◆ Task description: For the entries that follow, retype exactly the lines from the one containing "applications in relation" to the one containing "text: 946 ->", inclusive, and only those. Images stay out of the copy.

◆ Input:
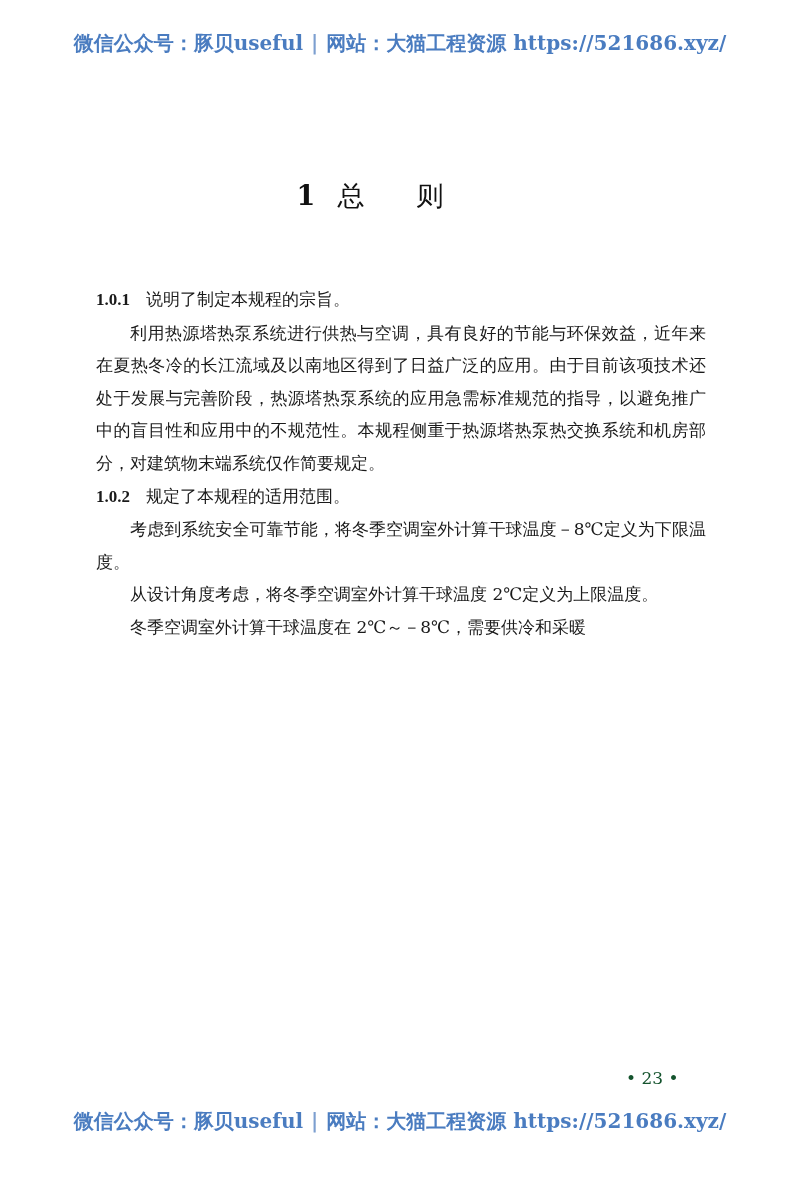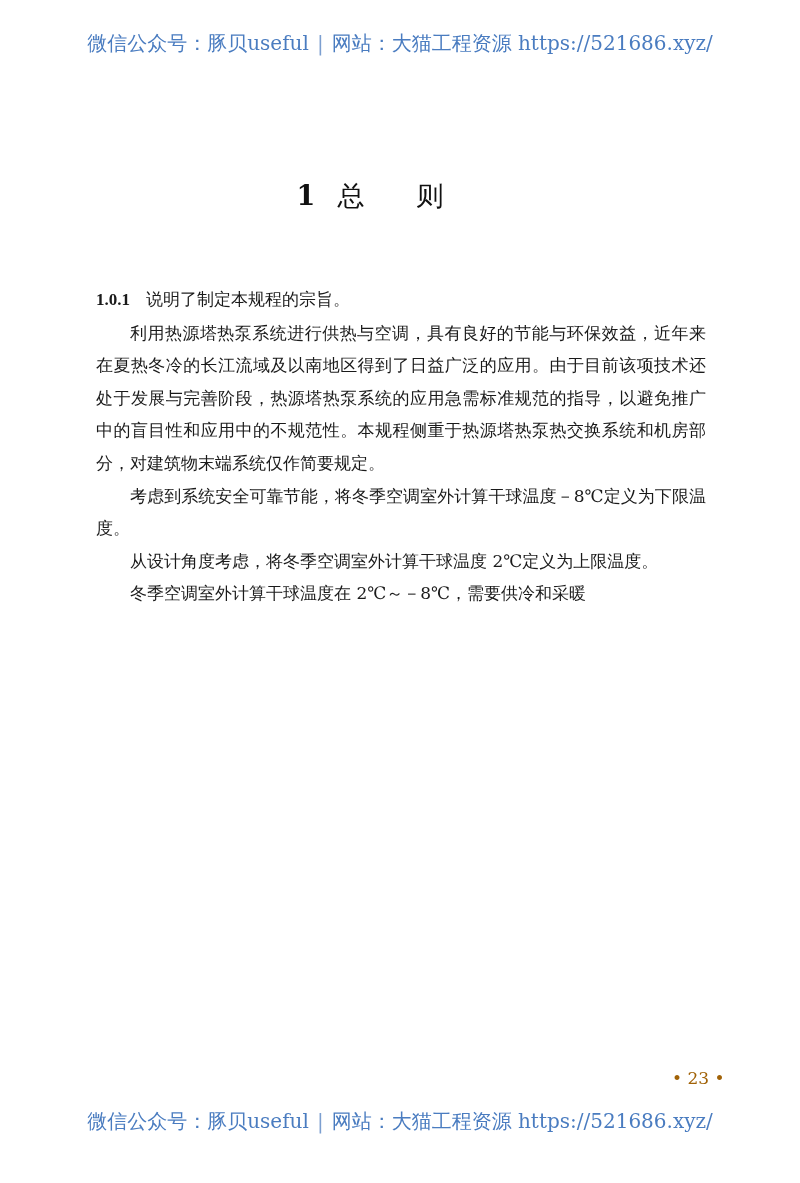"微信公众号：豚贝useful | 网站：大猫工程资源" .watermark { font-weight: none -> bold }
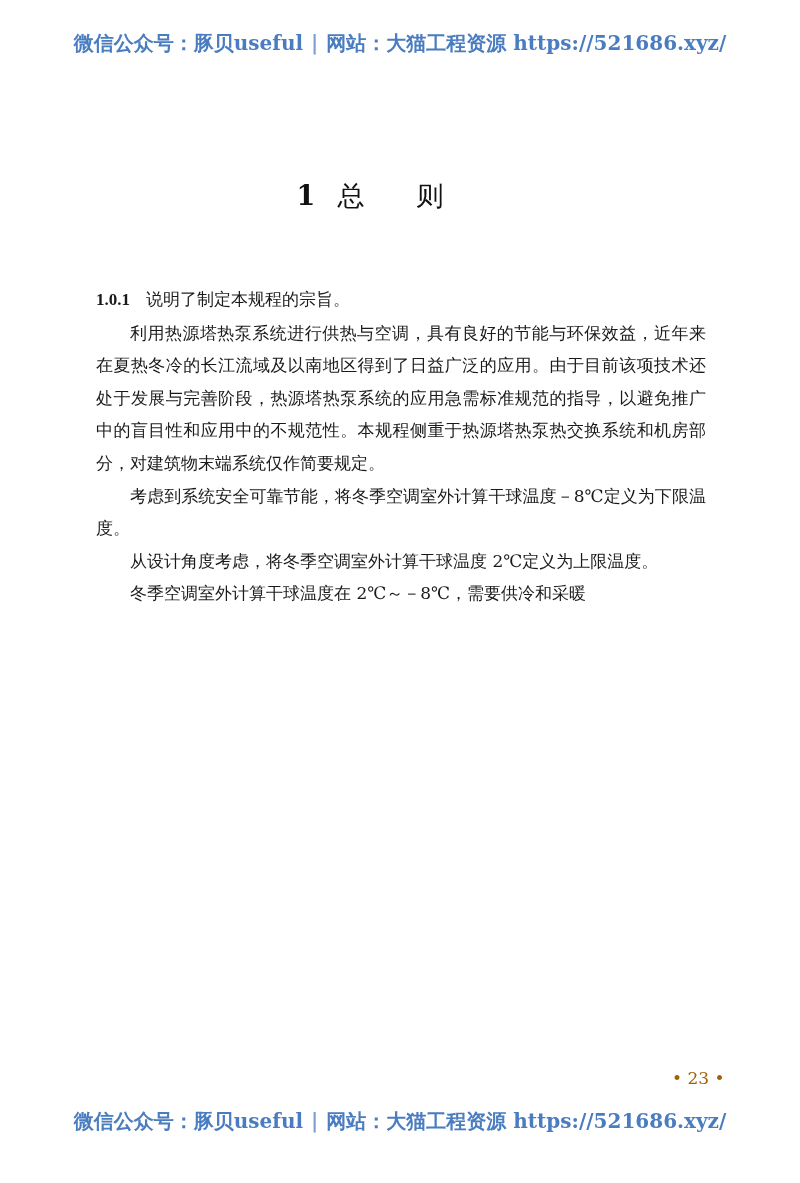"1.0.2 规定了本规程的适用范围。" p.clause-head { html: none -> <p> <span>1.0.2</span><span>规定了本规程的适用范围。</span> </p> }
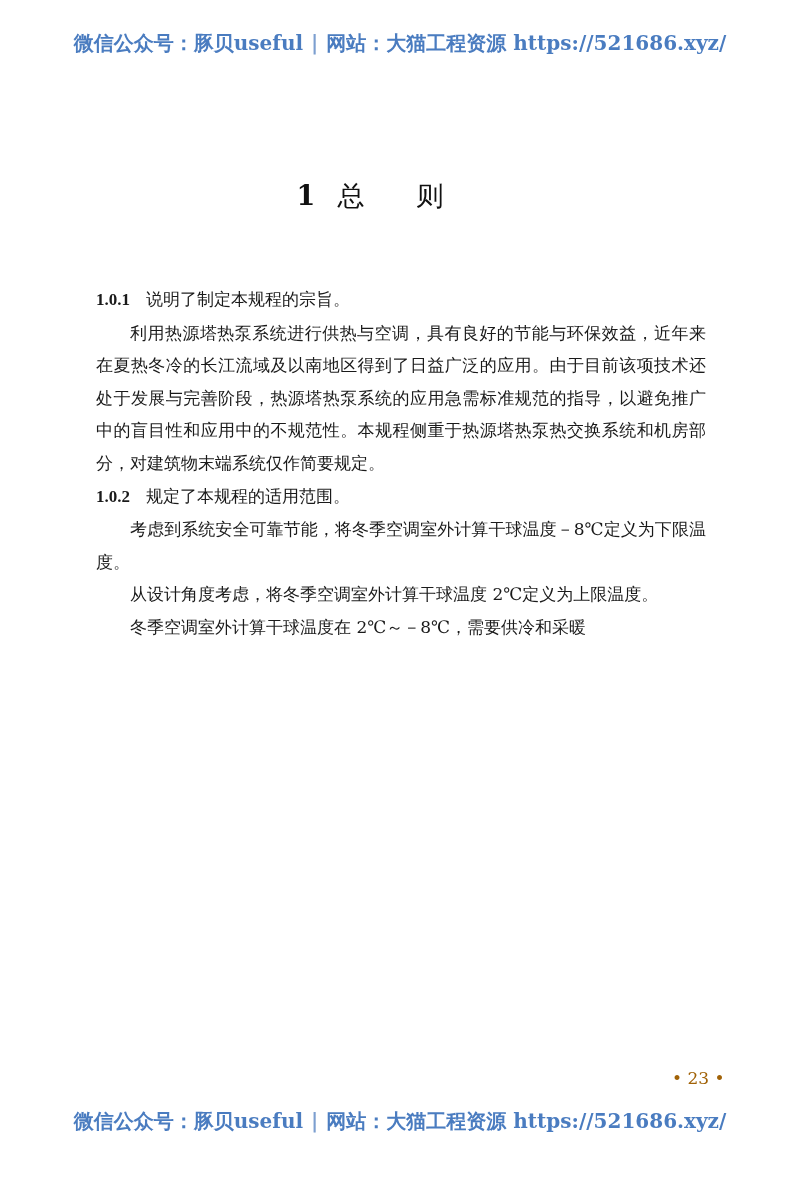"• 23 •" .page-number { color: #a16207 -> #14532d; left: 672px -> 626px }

---

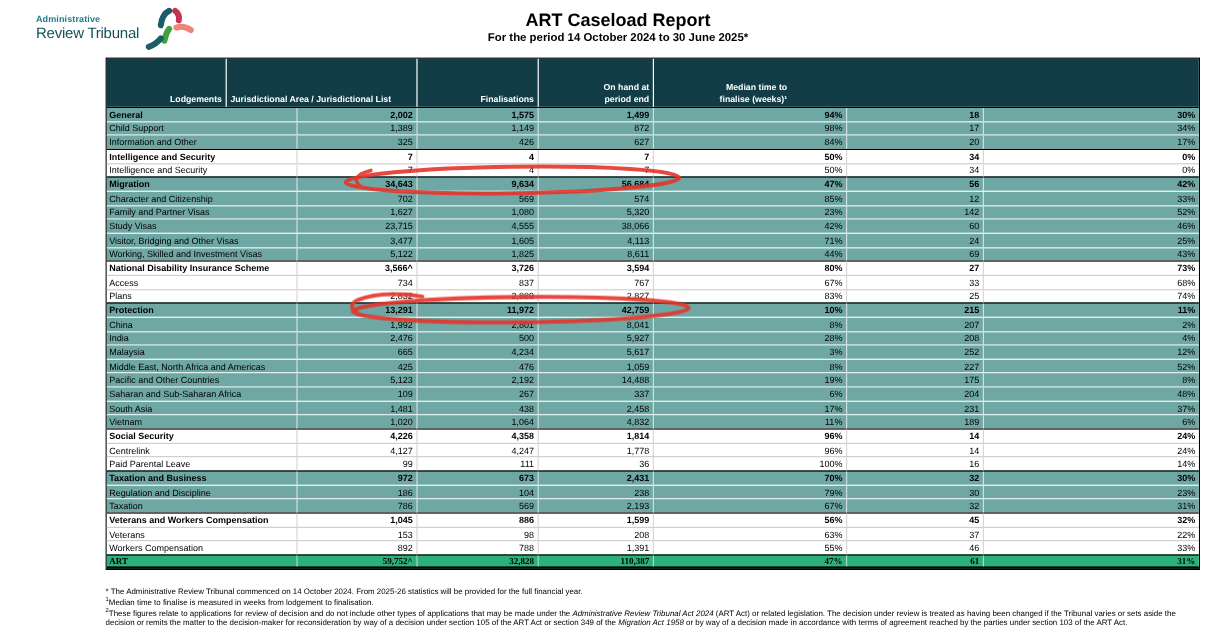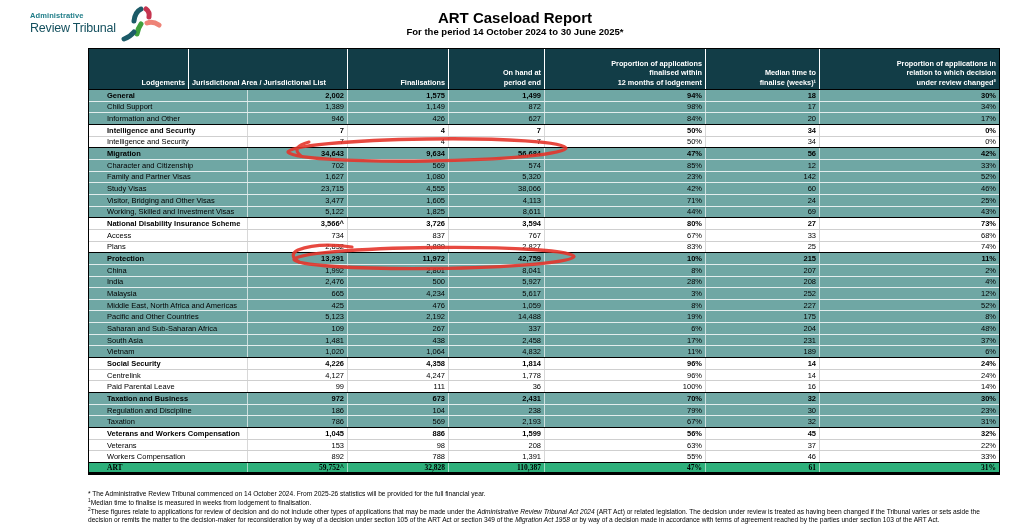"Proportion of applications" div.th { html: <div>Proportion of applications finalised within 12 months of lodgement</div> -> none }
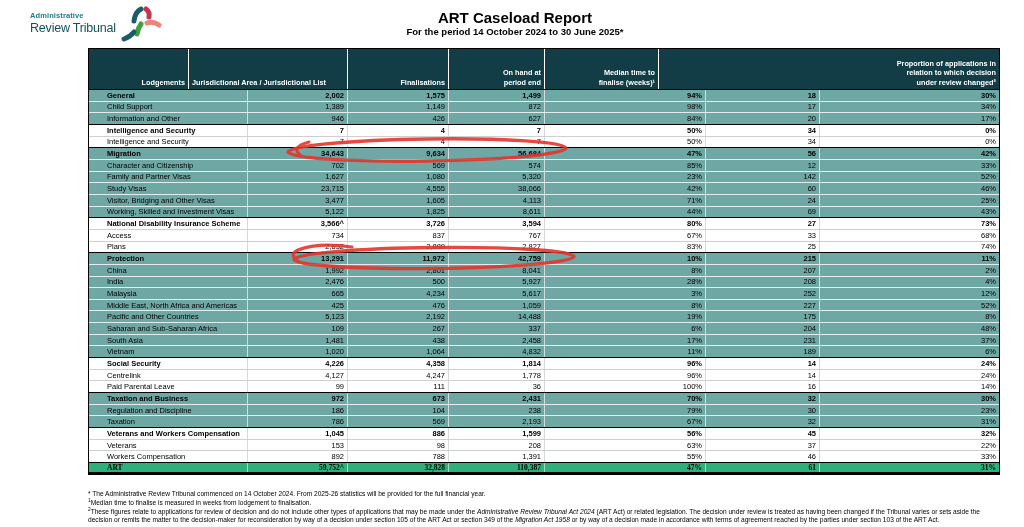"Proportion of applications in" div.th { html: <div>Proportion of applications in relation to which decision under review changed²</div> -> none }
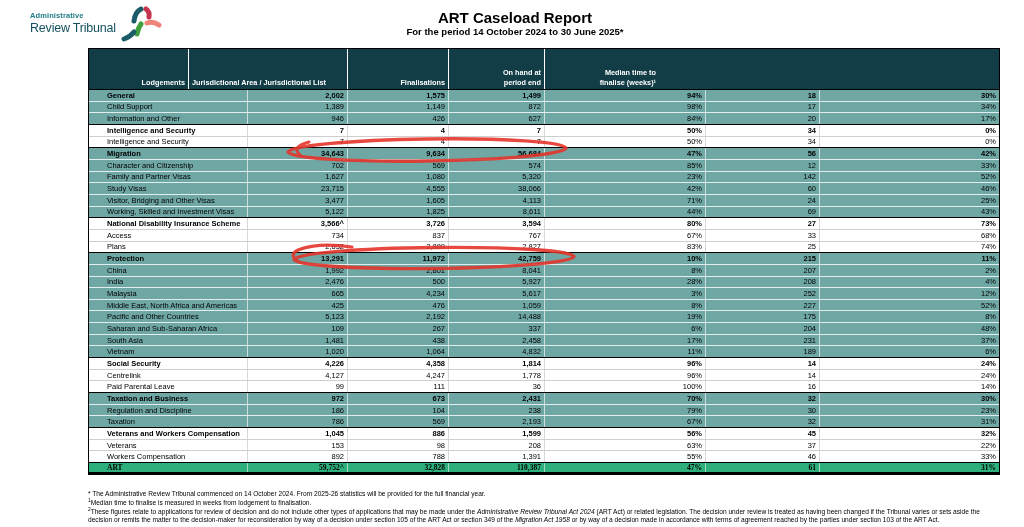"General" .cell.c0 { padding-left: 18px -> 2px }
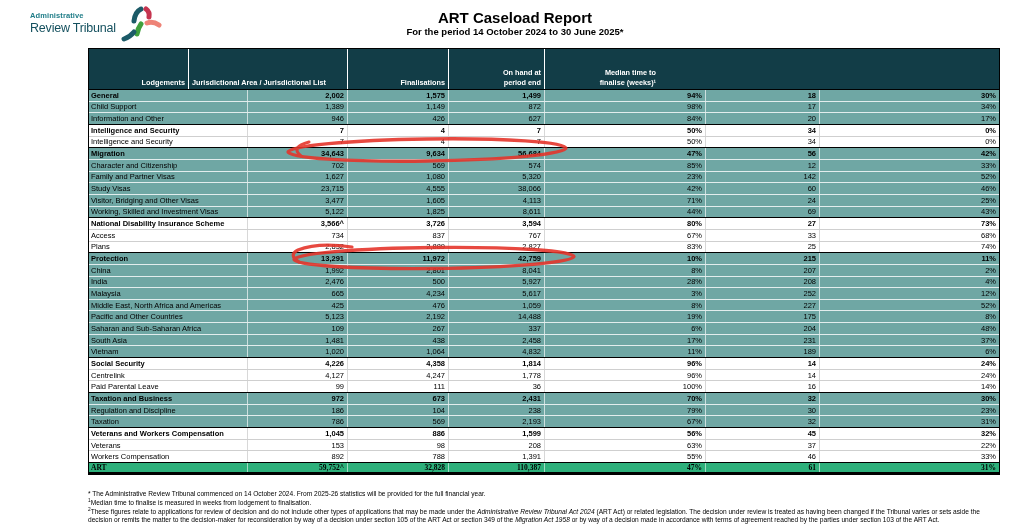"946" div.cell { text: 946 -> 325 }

◆ Task answer:
"Proportion of applications in" div.th { html: <div>Proportion of applications in relation to which decision under review changed²</div> -> none }
"General" .cell.c0 { padding-left: 18px -> 2px }
"946" div.cell { text: 946 -> 325 }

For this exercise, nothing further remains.